Yo que siempre lo dejo todo para el último momento, por primera vez, tenía pensado de qué iba a hablar en este texto desde hace un par de meses. Iba a hacer la reseña de un libro que me había gustado mucho: Linea nigra. Ensayo de novela de embarazos y terremotos, de la mexicana Jazmina Barrera (Pepitas de Calabaza, 2020). Hace semanas que podía haberme puesto con ello, pero una cosa es pensar el tema y otra ponerse. Y, claro, aunque hace días que me ronda la cabeza esta cita con la escritura, no he sido capaz de mantener el plan previsto.
Qué difícil hablar de otra cosa que no sea la que nos atraviesa. Y más cuando esta vez nos atraviesa a todas. Quizás sea una de las cosas salvables de estos días. El miedo nos iguala más que nunca.
Y, sin embargo, nunca del todo.
***
Me despierta tu voz llamándome.
—Mamá, mamá… Allí, allí.
Allí significa ir a la otra habitación que tiene nuestra casa, la cocina-salón. Estoy muerta de sueño. No puede ser ya la hora de levantarse. Intento convencerte de que nos quedemos un poco más en la cama ofreciéndote teta. Eso me da unos minutos. No más.
—Allí, allí… Luz, luz.
—Espera, voy a ver qué hora es. Quédate aquí con Papá. Pero no hagas ruido, que está durmiendo.
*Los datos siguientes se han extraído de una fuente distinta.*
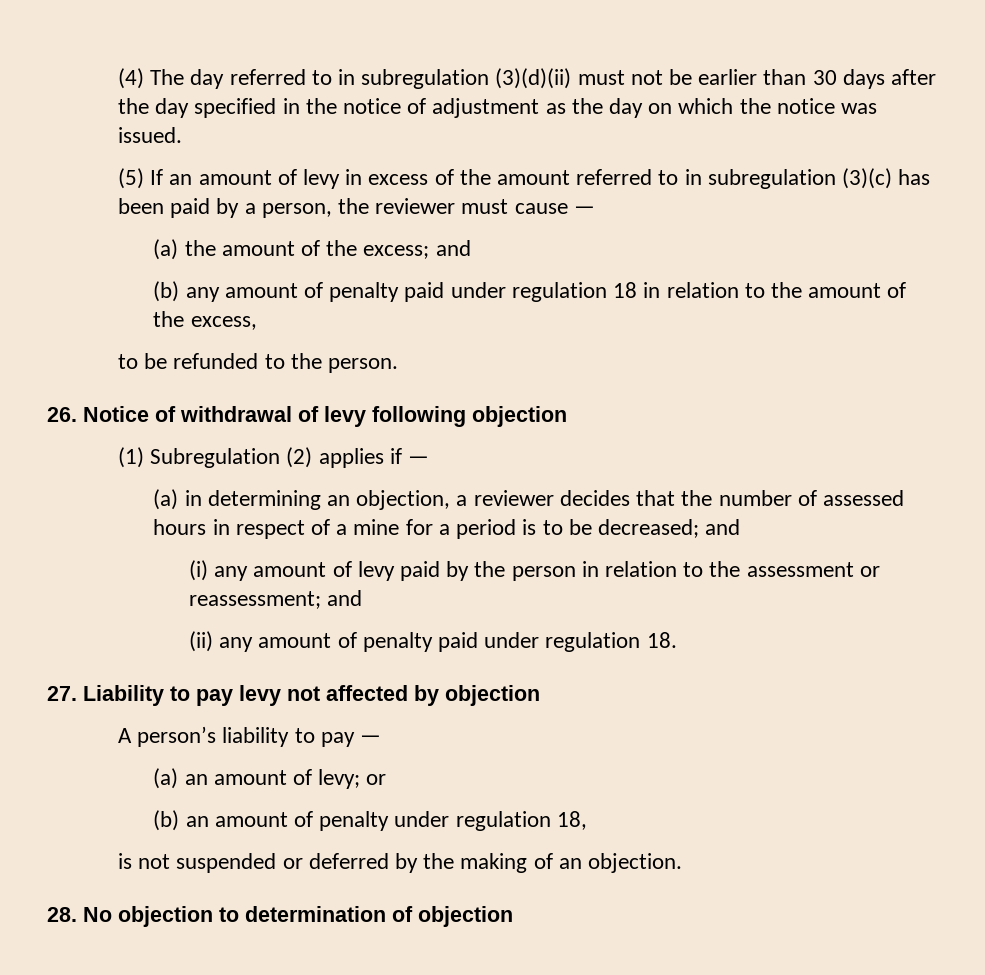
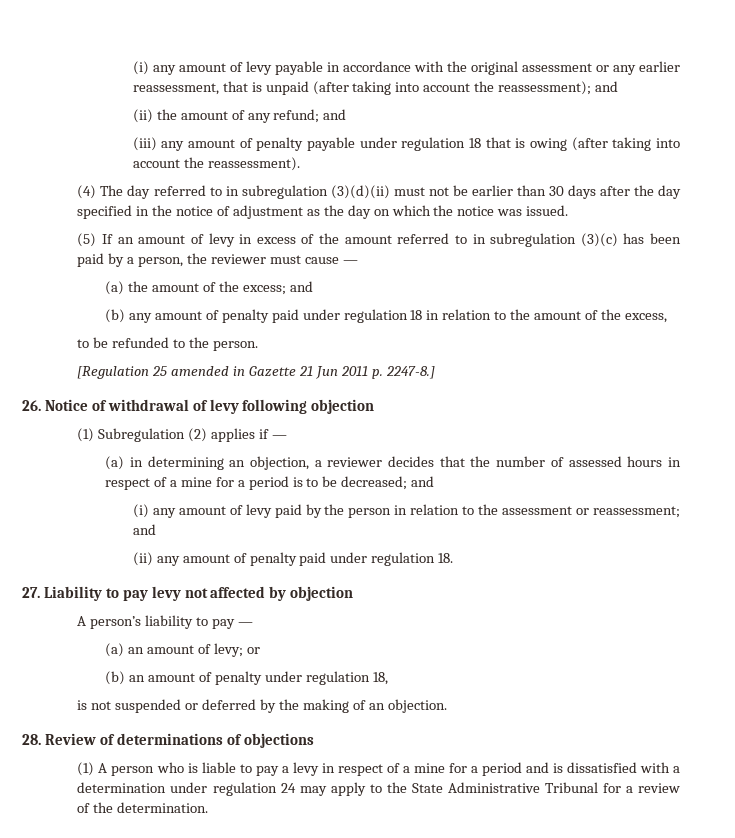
+ (i) any amount of levy payable in accordance with the original assessment or any earlier reassessment, that is unpaid (after taking into account the reassessment); and
+ (ii) the amount of any refund; and
+ (iii) any amount of penalty payable under regulation 18 that is owing (after taking into account the reassessment).
+ [Regulation 25 amended in Gazette 21 Jun 2011 p. 2247-8.]
- 28. No objection to determination of objection
+ 28. Review of determinations of objections
+ (1) A person who is liable to pay a levy in respect of a mine for a period and is dissatisfied with a determination under regulation 24 may apply to the State Administrative Tribunal for a review of the determination.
Son las 8.22h. ¿Por qué te despiertas hoy tan temprano? O, más bien, por qué me quedaría yo ayer hasta tarde leyendo noticias, y luego mensajes de redes sociales que te acaban llevando a más noticias, y por fin un libro para descansar un poco de verdad la cabeza huyendo a otros mundos que hoy parecen más reales que éste.
Vuelvo a la cama.
—Es temprano. Anda, ven aquí, toma un poco más de teta. Escucha, no hay
ningún ruido. Todo el mundo está aún durmiendo.
—Allí, allí, allí, allí…
Me rindo. Que al menos uno descanse.
—Vale, vamos al salón. Pero, mientras juegas, Mamá se tumbará un poco en
el sofá, que está muy cansada hoy.
La idea era buena, pero sólo en mi opinión, claro. Tú preferías saltarme encima, tomar más teta, abrirme los ojos, traerme tus animales de juguete y no dejar de hablar con esa lengua de trapo que echaré de menos en unos meses.
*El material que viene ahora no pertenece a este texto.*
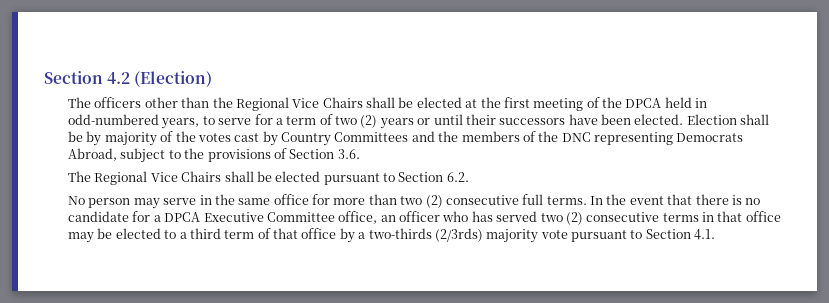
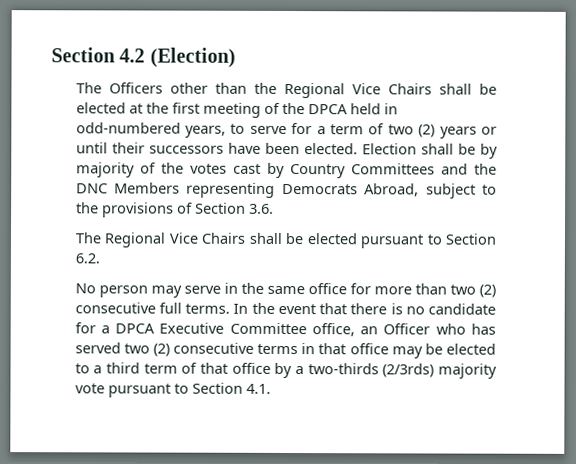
- The officers other than the Regional Vice Chairs shall be elected at the first meeting of the DPCA held in odd-numbered years, to serve for a term of two (2) years or until their successors have been elected.
+ The Officers other than the Regional Vice Chairs shall be elected at the first meeting of the DPCA held in odd-numbered years, to serve for a term of two (2) years or until their successors have been elected.
- Election shall be by majority of the votes cast by Country Committees and the members of the DNC representing Democrats Abroad, subject to the provisions of Section 3.6.
+ Election shall be by majority of the votes cast by Country Committees and the DNC Members representing Democrats Abroad, subject to the provisions of Section 3.6.
- In the event that there is no candidate for a DPCA Executive Committee office, an officer who has served two (2) consecutive terms in that office may be elected to a third term of that office by a two-thirds (2/3rds) majority vote pursuant to Section 4.1.
+ In the event that there is no candidate for a DPCA Executive Committee office, an Officer who has served two (2) consecutive terms in that office may be elected to a third term of that office by a two-thirds (2/3rds) majority vote pursuant to Section 4.1.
Por un momento, mi cansancio y un ligero dolor de cabeza me asustan. ¿Serán síntomas? ¿Estaré enferma? ¿Cómo podría llevarlo con un peque de dos años que no se me despega y una casa de sólo una habitación? O peor aún, ¿y si me pusiera mal y tuvieran que hospitalizarme?, ¿cómo lo llevaría él?
Pero el aquí y ahora al que estoy afortunadamente condenada con esta criatura que apenas entiende que no puede salir a la calle a jugar porque hay un bicho que nos puede picar, me hace olvidar mis miedos y me devuelve al presente. Estás intentando ponerme las gafas que me he quitado y no te puedo reñir por ello aunque las manches y abras las patillas más de la cuenta y puedan acabar en el suelo o aplastadas. Sólo quieres que me levante y juegue. Y me dices: «Sol, Mamá, sol, parque, parque». Te digo que no puede ser, que te acuerdes del bichito. Y lloras. Me da tanta pena que no puedas correr y saltar al aire libre que se me olvida todo lo demás.
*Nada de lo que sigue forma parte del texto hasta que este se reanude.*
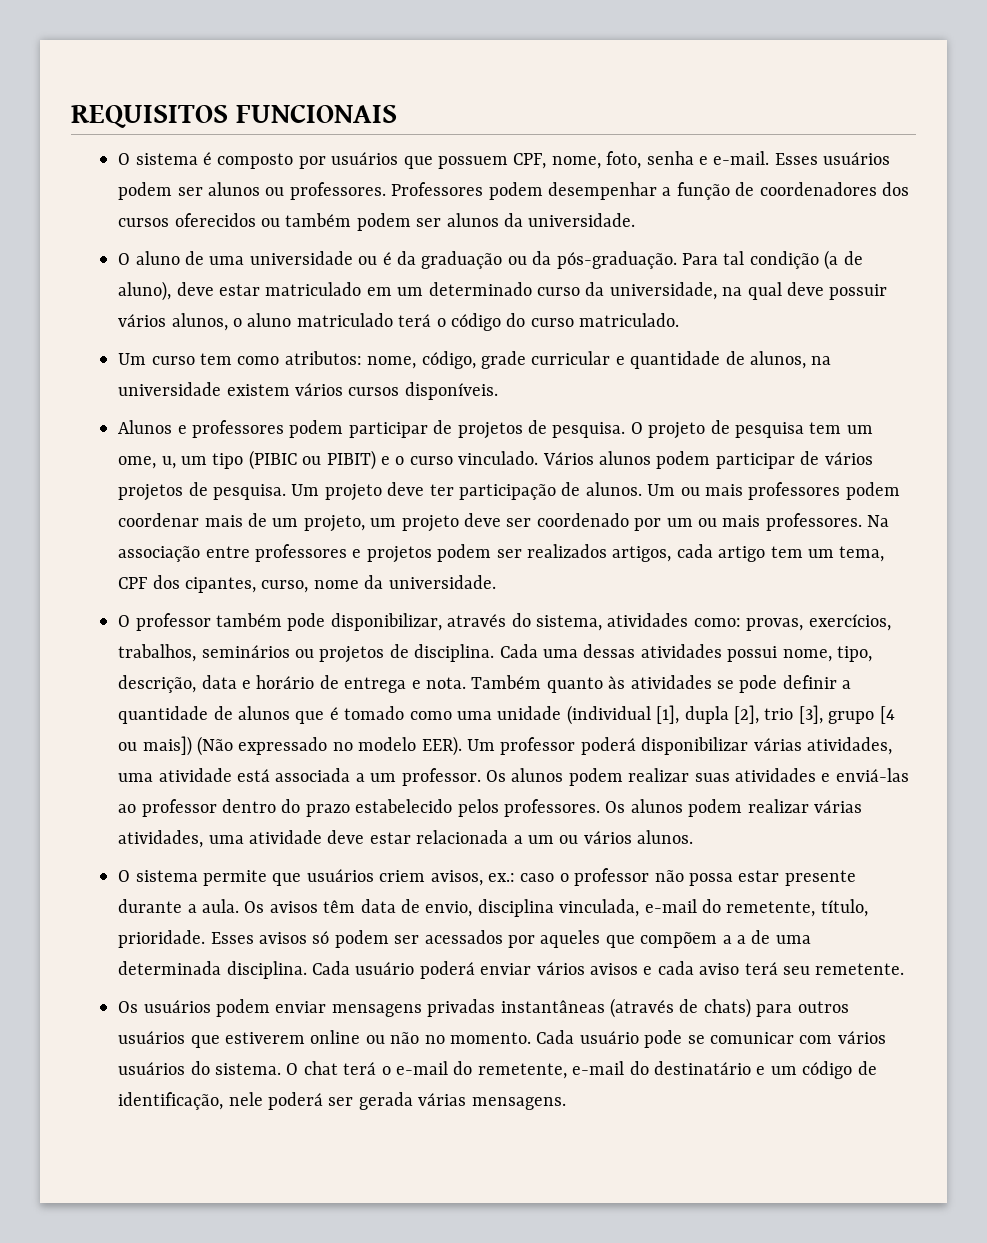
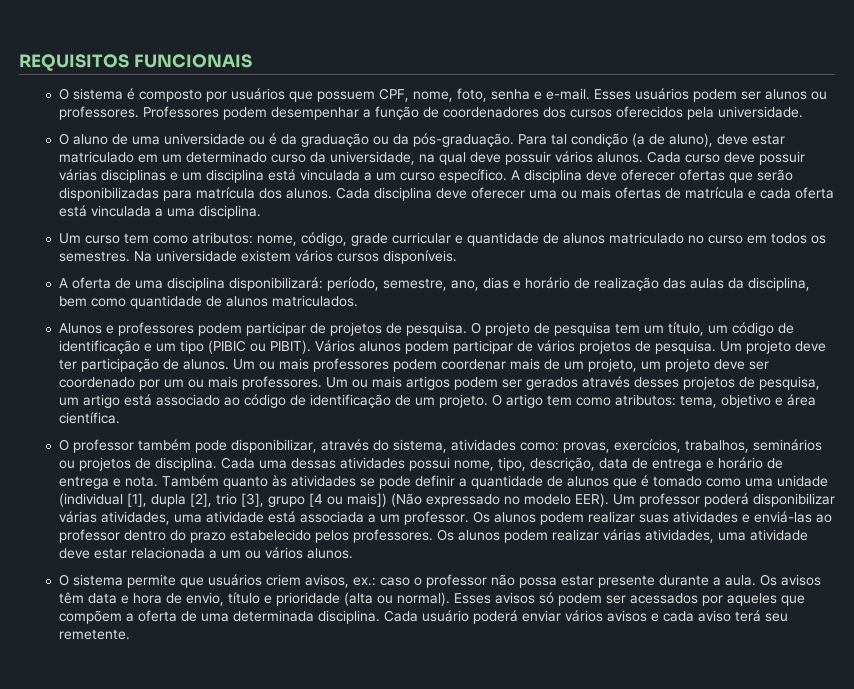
- Professores podem desempenhar a função de coordenadores dos cursos oferecidos ou também podem ser alunos da universidade.
+ Professores podem desempenhar a função de coordenadores dos cursos oferecidos pela universidade.
- Para tal condição (a de aluno), deve estar matriculado em um determinado curso da universidade, na qual deve possuir vários alunos, o aluno matriculado terá o código do curso matriculado.
+ Para tal condição (a de aluno), deve estar matriculado em um determinado curso da universidade, na qual deve possuir vários alunos. Cada curso deve possuir várias disciplinas e um disciplina está vinculada a um curso específico. A disciplina deve oferecer ofertas que serão disponibilizadas para matrícula dos alunos. Cada disciplina deve oferecer uma ou mais ofertas de matrícula e cada oferta está vinculada a uma disciplina.
- Um curso tem como atributos: nome, código, grade curricular e quantidade de alunos, na universidade existem vários cursos disponíveis.
+ Um curso tem como atributos: nome, código, grade curricular e quantidade de alunos matriculado no curso em todos os semestres. Na universidade existem vários cursos disponíveis.
+ A oferta de uma disciplina disponibilizará: período, semestre, ano, dias e horário de realização das aulas da disciplina, bem como quantidade de alunos matriculados.
- O projeto de pesquisa tem um ome, u, um tipo (PIBIC ou PIBIT) e o curso vinculado.
+ O projeto de pesquisa tem um título, um código de identificação e um tipo (PIBIC ou PIBIT).
- Na associação entre professores e projetos podem ser realizados artigos, cada artigo tem um tema, CPF dos cipantes, curso, nome da universidade.
+ Um ou mais artigos podem ser gerados através desses projetos de pesquisa, um artigo está associado ao código de identificação de um projeto. O artigo tem como atributos: tema, objetivo e área científica.
- Cada uma dessas atividades possui nome, tipo, descrição, data e horário de entrega e nota.
+ Cada uma dessas atividades possui nome, tipo, descrição, data de entrega e horário de entrega e nota.
- Os avisos têm data de envio, disciplina vinculada, e-mail do remetente, título, prioridade.
+ Os avisos têm data e hora de envio, título e prioridade (alta ou normal).
- Esses avisos só podem ser acessados por aqueles que compõem a a de uma determinada disciplina.
+ Esses avisos só podem ser acessados por aqueles que compõem a oferta de uma determinada disciplina.
- Os usuários podem enviar mensagens privadas instantâneas (através de chats) para outros usuários que estiverem online ou não no momento. Cada usuário pode se comunicar com vários usuários do sistema. O chat terá o e-mail do remetente, e-mail do destinatário e um código de identificação, nele poderá ser gerada várias mensagens.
Cuando tu padre, después de un rato cacharreando en la cocina, nos anuncia el desayuno, son ya las 9.45h. ¿Cómo pasa el tiempo tan rápido? ¿Me habré dormido a ratos a pesar de todo?
Un café y unas tostadas borran mi dolor de cabeza. Vale, era hambre. Hay, además, un pastel que está buenísimo hecho con pan duro, que tener tiempo mejora claramente la gastronomía familiar.
Después, un puzle, luego otro. Te los sabes de memoria. Yo también. Pero la repetición sólo me aburre a mí. Piezas de madera con las que hacer torres hasta que se caigan y vuelta a empezar. Bronca uno porque, como siempre, quieres barrer tú y levantas el palo sin darte cuenta de todo lo que puedes romper. Bronca dos porque, como siempre, quieres ser tú quien meta la ropa sucia en la lavadora y no entiendes que esta vez no te dejemos hacerlo porque el maldito bicho puede estar también ahí. A lavarse las manos, por si acaso. No quieres. No quiero obligarte. Aún tengo paciencia. Me las lavo yo y espero a que me imites. Funciona. No hay por ahora bronca tres.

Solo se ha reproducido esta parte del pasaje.